▸ Description of the task
Whenever a line carries the word "PRIORITY", pull it out of the entries.

▸ Information supplied
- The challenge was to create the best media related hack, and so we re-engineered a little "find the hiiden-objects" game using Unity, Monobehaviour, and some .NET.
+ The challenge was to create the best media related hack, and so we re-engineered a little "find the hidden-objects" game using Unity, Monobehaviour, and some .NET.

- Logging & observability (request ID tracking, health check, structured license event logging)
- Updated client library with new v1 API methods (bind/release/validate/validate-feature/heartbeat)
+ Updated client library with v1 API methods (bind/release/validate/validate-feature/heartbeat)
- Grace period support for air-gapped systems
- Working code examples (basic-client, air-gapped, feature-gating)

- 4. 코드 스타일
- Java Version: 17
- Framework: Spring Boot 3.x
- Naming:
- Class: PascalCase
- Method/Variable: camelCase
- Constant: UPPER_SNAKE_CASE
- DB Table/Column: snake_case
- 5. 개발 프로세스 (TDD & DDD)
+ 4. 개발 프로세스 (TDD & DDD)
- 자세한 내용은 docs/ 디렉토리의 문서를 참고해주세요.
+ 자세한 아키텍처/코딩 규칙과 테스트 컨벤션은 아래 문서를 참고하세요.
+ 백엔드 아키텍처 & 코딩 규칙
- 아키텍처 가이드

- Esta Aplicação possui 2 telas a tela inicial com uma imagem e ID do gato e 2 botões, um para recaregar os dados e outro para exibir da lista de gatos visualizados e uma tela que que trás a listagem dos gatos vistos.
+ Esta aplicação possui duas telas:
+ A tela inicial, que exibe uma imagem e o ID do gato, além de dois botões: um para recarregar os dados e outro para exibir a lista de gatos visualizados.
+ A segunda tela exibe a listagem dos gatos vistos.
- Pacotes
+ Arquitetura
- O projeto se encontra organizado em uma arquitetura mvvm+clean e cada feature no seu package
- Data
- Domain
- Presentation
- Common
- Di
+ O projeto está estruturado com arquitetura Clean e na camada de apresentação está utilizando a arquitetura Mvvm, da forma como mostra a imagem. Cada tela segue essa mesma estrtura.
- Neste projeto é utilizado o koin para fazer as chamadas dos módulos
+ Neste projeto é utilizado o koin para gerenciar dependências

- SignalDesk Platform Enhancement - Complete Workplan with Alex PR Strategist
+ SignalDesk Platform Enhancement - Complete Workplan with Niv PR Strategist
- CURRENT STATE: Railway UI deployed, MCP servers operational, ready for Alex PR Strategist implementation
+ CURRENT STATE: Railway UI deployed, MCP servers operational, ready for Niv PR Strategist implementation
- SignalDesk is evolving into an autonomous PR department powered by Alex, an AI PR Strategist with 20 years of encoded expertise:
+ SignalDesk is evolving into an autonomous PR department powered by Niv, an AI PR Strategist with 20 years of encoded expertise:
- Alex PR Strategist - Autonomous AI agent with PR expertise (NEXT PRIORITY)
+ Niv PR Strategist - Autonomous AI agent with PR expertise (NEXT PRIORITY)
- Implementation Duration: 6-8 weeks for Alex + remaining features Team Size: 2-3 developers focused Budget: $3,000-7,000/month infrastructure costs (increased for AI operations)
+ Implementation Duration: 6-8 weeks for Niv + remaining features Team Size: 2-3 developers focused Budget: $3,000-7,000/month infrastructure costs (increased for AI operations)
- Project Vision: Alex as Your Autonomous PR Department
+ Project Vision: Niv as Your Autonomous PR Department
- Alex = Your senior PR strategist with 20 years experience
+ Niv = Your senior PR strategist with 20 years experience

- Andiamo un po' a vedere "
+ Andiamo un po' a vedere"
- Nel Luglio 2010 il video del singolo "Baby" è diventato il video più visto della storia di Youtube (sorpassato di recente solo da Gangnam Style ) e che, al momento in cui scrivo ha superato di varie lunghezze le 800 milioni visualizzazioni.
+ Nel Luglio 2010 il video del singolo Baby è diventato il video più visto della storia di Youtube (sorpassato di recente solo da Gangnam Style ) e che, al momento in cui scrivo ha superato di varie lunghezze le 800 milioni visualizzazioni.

▸ Your solution
- Alex PR Strategist - Autonomous AI agent with PR expertise (NEXT PRIORITY)
+ Niv PR Strategist - Autonomous AI agent with PR expertise (NEXT PRIORITY)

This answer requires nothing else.